Quantum chaotic states over a noncommutative monoid, a unitalization of a
noncommutative Ito algebra parametrizing a quantum stochastic Levy process, are
described in terms of their infinitely divisible generating functionals over
the monoid-valued processes on an atomless `space-time' set. A canonical
decomposition of the logarithmic conditionally posive-definite generating
functional is constructed in a pseudo-Euclidean space, given by a quadruple
defining the monoid triangular operator representation and a cyclic zero
pseudo-norm state in this space. It is shown that the exponential
representation in the corresponding pseudo-Fock space yields the
infinitely-divisible generating functional with respect to the exponential
state vector, and its compression to the Fock space defines the cyclic
infinitly-divisible representation associated with the Fock vacuum state. The
structure of states on an arbitrary Ito algebra is studied with two canonical
examples of quantum Wiener and Poisson states. A generalized quantum stochastic
nonadapted multiple integral is explicitly defined in Fock scale, its
continuity and quantum stochastic differentiability is proved.
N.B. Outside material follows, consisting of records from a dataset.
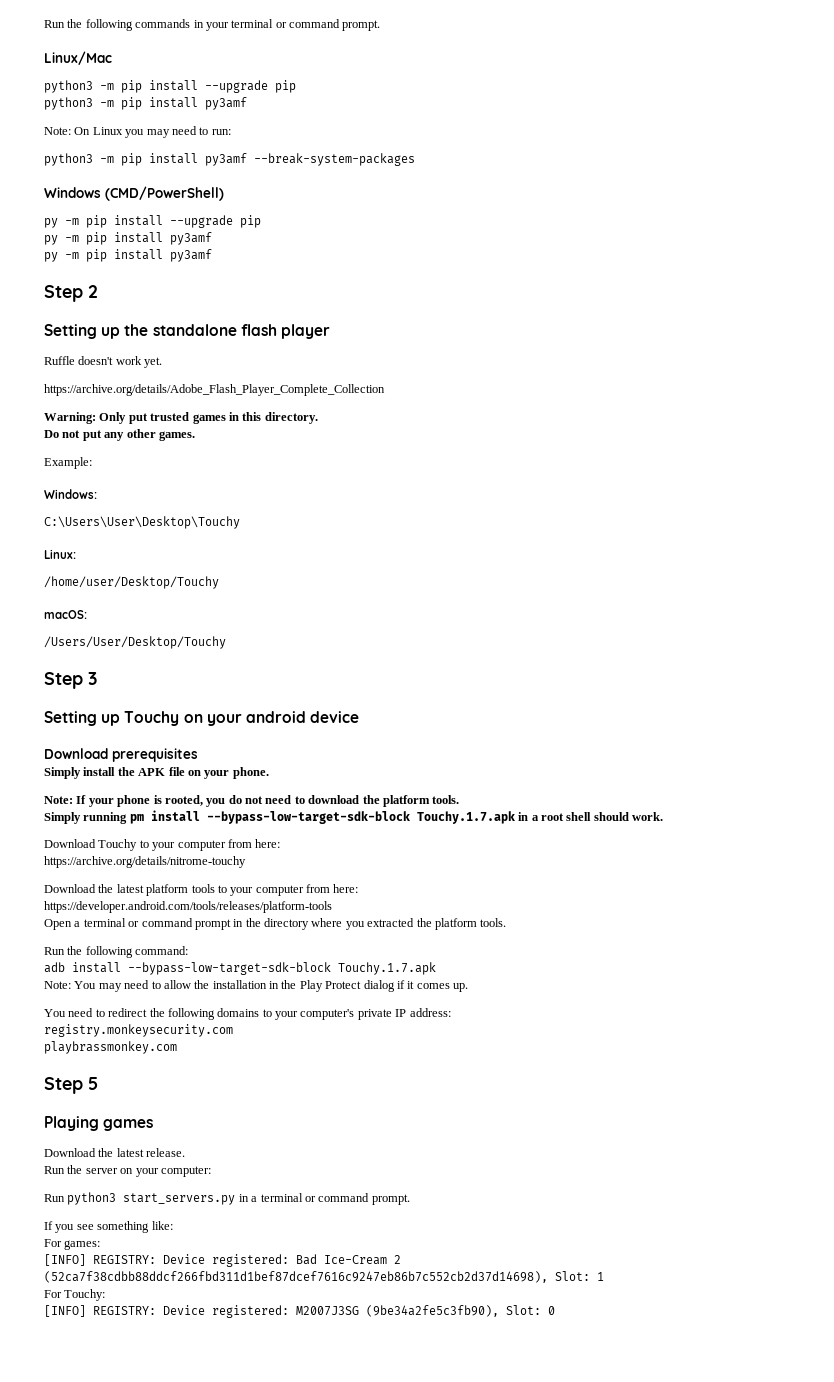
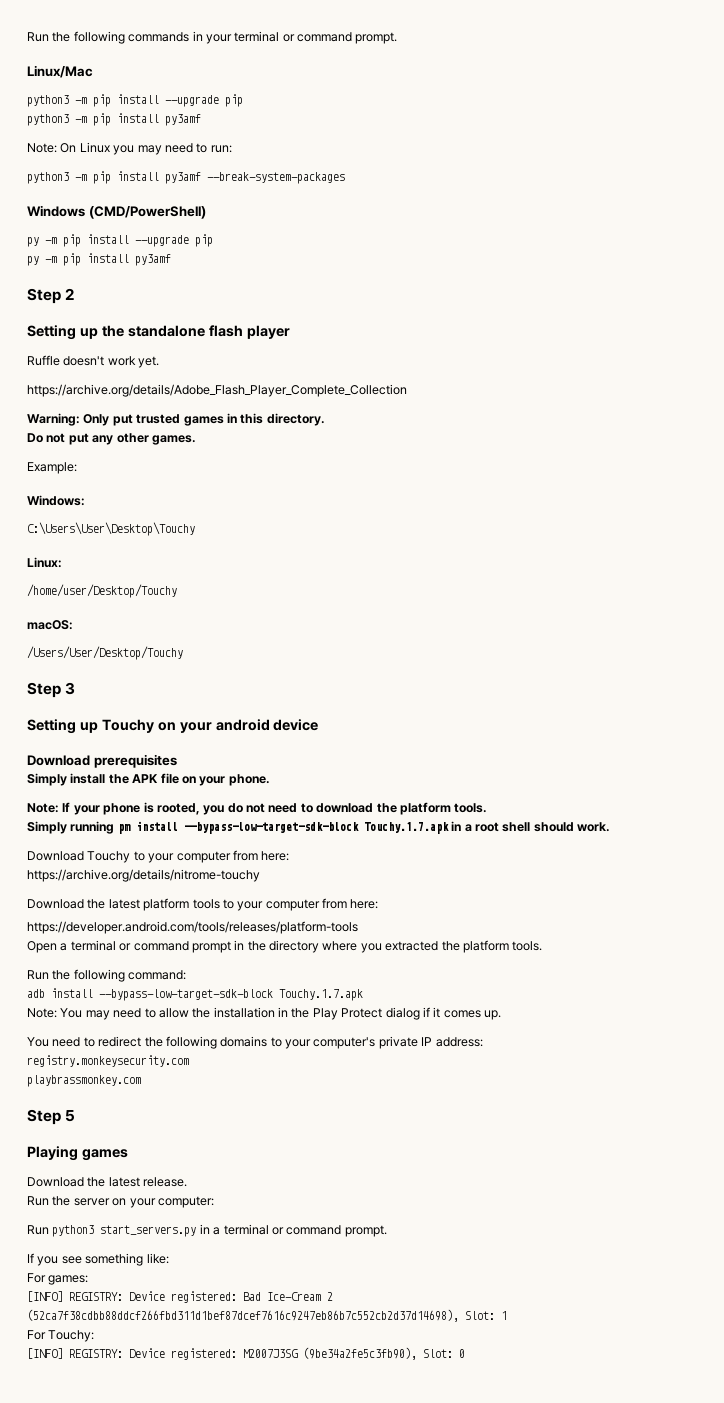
  py -m pip install --upgrade pip
- py -m pip install py3amf

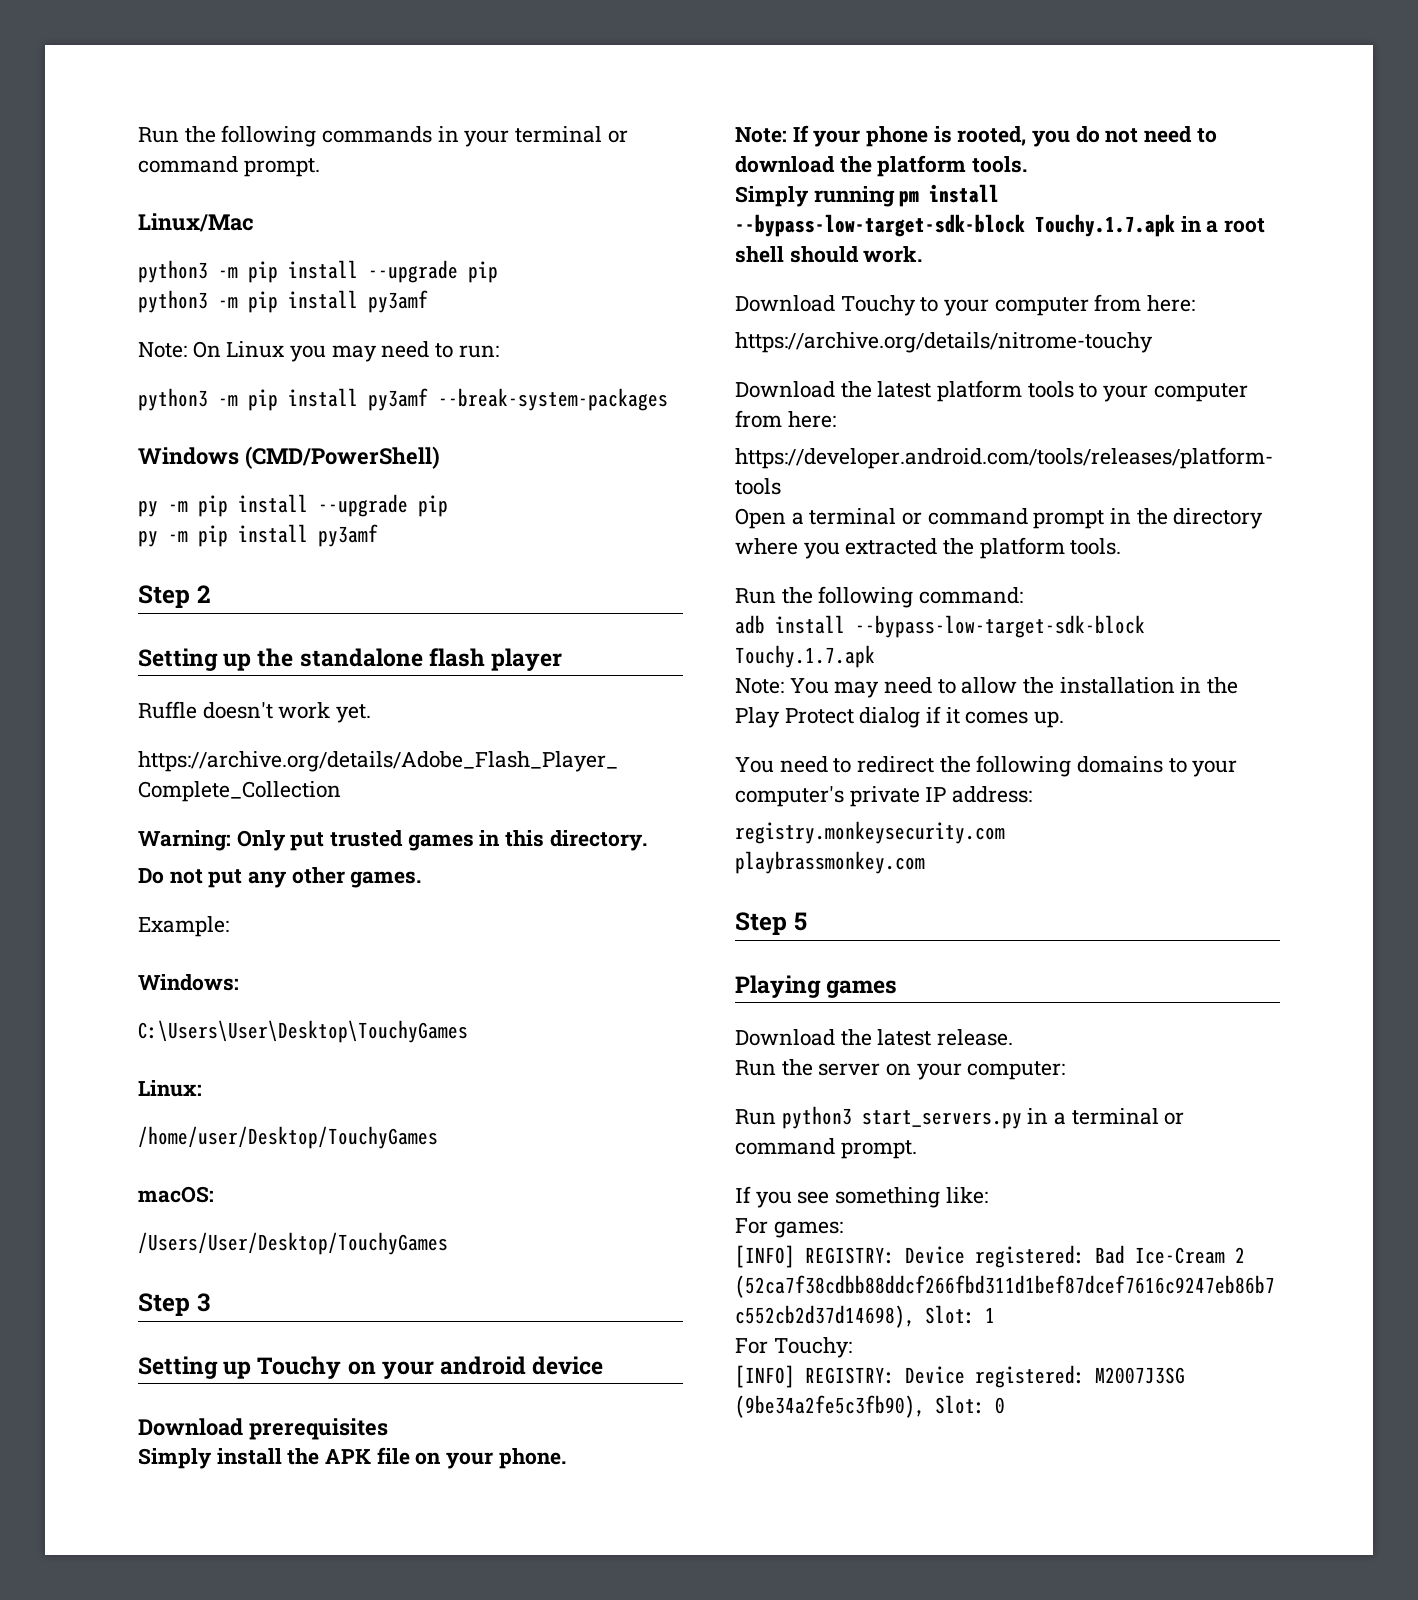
- C:\Users\User\Desktop\Touchy
+ C:\Users\User\Desktop\TouchyGames
- /home/user/Desktop/Touchy
+ /home/user/Desktop/TouchyGames
- /Users/User/Desktop/Touchy
+ /Users/User/Desktop/TouchyGames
A unified
non-adapted and functional quantum Ito formula is discovered and established
both in weak and strong sense, and the multiplication formula on the
exponential Ito algebra is found for the relatively bounded kernel-operators in
Fock scale. The unitarity and projectivity properties of nonadapted quantum
stochastic linear differential equations are studied, and their solution is
constructed for the locally bounded nonadapted generators in terms of the
chronological products in the underlying kernel algebra canonically represented
by triangular operators in the pseudo-Fock space.